BarcelonaEl trágico incendio en una nave industrial okupada de Badalona, con tres muertos confirmados que podrían ser más (hay un número indeterminado de desaparecidos, además de 22 heridos, de los cuales 2 críticos y 4 graves), esconde una tragedia que afecta a miles de personas sin papeles que no tienen ninguna más salida que vivir en asentamientos ilegales. Solo en Barcelona las autoridades calculan que hay una setentena de estos asentamientos. En diferentes áreas urbanas de Catalunya se pueden localizar muchos más. El de Badalona era de los más conocidos y de los que reunían más gente: hacía más de una década que existía en las mismas condiciones precarias, y hasta ahora vivían más de un centenar de personas. De hecho, algunos testimonios de los que se han salvado explican que el incendio se habría podido evitar si hubieran dispuesto de agua corriente, pero hace casi dos años se les cortó el suministro. Tenían que ir a la fuente para obtener agua para cocinar, beber y lavarse.

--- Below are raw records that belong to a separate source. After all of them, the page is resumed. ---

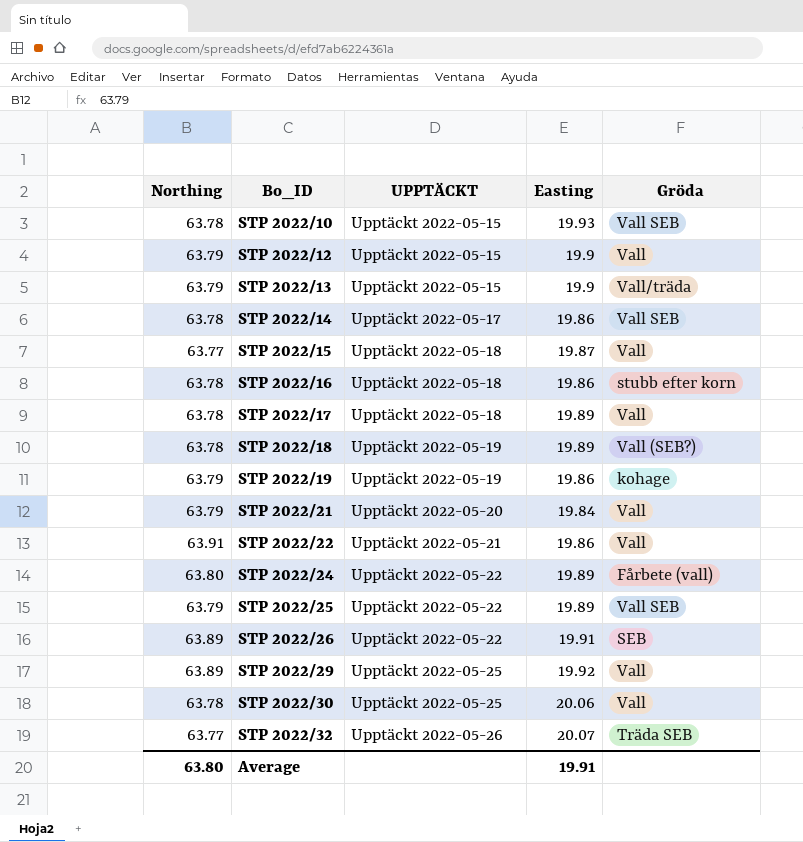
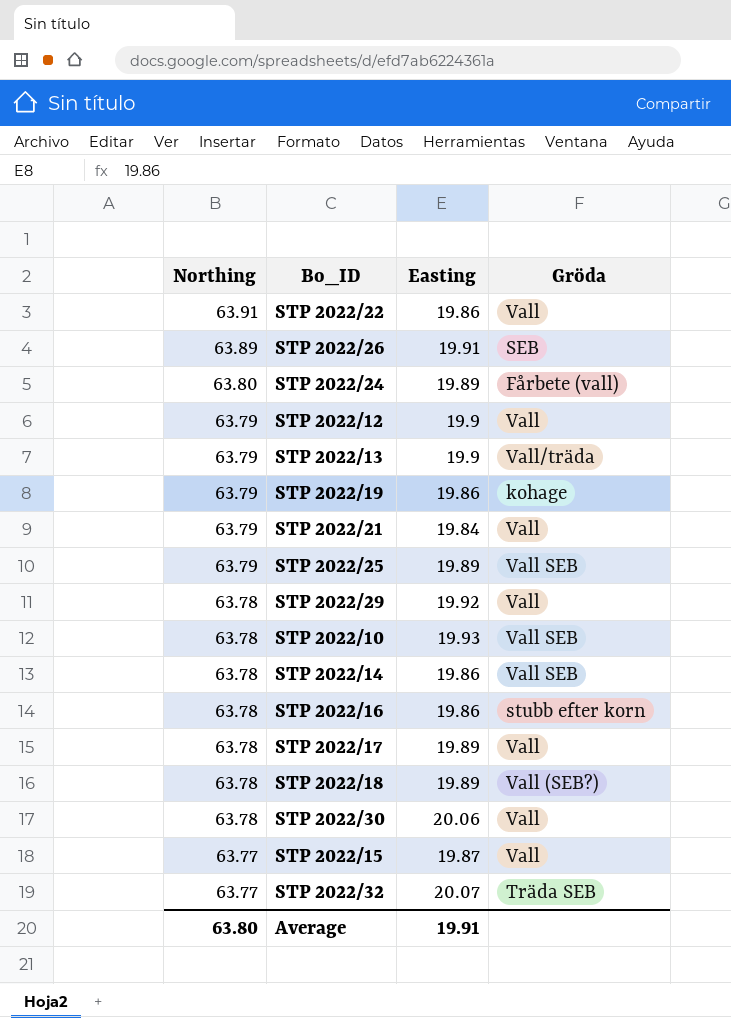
row order: Bo_ID ascending -> Northing descending
column UPPTÄCKT | position: 3 -> none
STP 2022/29 | Northing: 63.89 -> 63.78

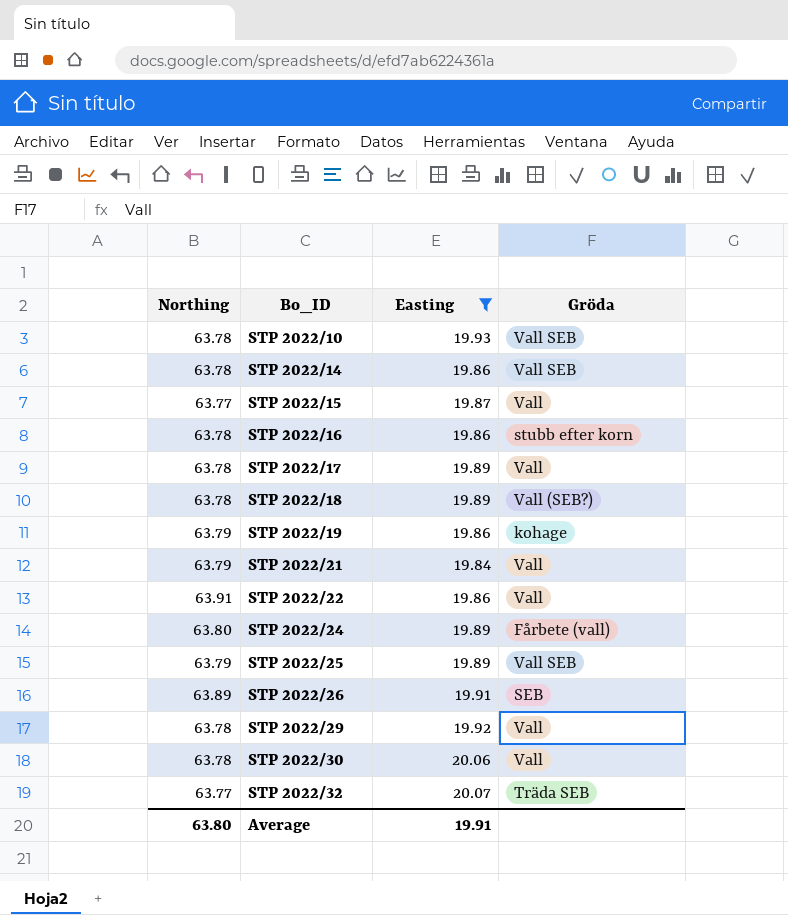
filter: none -> Easting != 19.9
row order: Northing descending -> Bo_ID ascending

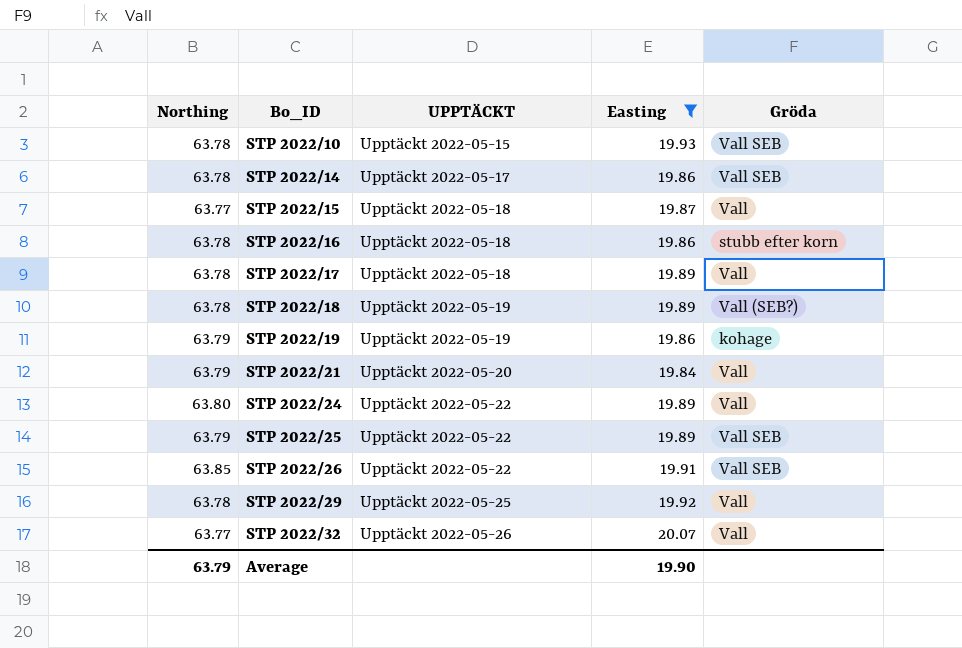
column UPPTÄCKT | position: none -> 3
row STP 2022/22: 63.91 | 19.86 | Vall -> none
row STP 2022/30: 63.78 | 20.06 | Vall -> none
STP 2022/24 | Gröda: Fårbete (vall) -> Vall
STP 2022/26 | Northing: 63.89 -> 63.85
STP 2022/26 | Gröda: SEB -> Vall SEB
STP 2022/32 | Gröda: Träda SEB -> Vall
Average | Northing: 63.80 -> 63.79
Average | Easting: 19.91 -> 19.90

El incendio, pues, es en buena medida la consecuencia de una impotencia o dejadez colectiva a la hora de afrontar la cuestión de la inmigración ilegal a todos los niveles administrativos, desde el ámbito local hasta el europeo, pasando por el estatal y el catalán. Por un lado, la realidad es que la asistencia social no les llega. Las redes vecinales y las entidades sociales, desbordadas, no tienen suficiente capacidad para hacer tareas de suplencia. Por otro, en estas condiciones no resulta extraño que a veces ciertas situaciones deriven, o se hagan derivar, en problemas de seguridad. El resultado es que los que consiguen llegar –a menudo después de jugarse la vida en el mar– no reciban casi ningún tipo de acogida: son pocos los que pueden obtener papeles; son mayoría los que acaban viviendo fuera del sistema, en la marginalidad forzada, cosa que no hace sino abocarlos a situaciones de difícil supervivencia, víctimas de la exclusión social o de mafias ilegales, y a menudo también víctimas de actitudes racistas.

Los discursos xenófobos de formaciones de derecha y ultraderecha que culpabilizan la inmigración se alimentan de esta dura marginalidad, que precisamente es consecuencia de la carencia de políticas reales de acogida, o de una política migratoria a nivel europeo que no ha dejado de privilegiar desde la crisis del 2015 las restricciones de entrada por encima de los derechos humanos. Europa, acomplejada por el auge de los populismos xenófobos, ha levantado 1.000 kilómetros de muros en sus fronteras para parar la entrada de personas desplazadas por la violencia, la desigualdad y la persecución. El nuevo pacto comunitario de migración y asilo impulsado por Von der Leyen busca de nuevo, sobre todo, el control de las fronteras externas. En este contexto, se hace difícil pensar que los que consigan superar los controles no acaben atrapados en los limbos legales o queden directamente fuera de la ley. La misma figura del alcalde de Badalona, Xavier García Albiol, es paradigmática de este uso incendiario de la inmigración y la marginación como arma arrojadiza. Detrás el dramático incendio de Badalona hay un persistente drama de fondo irresoluto.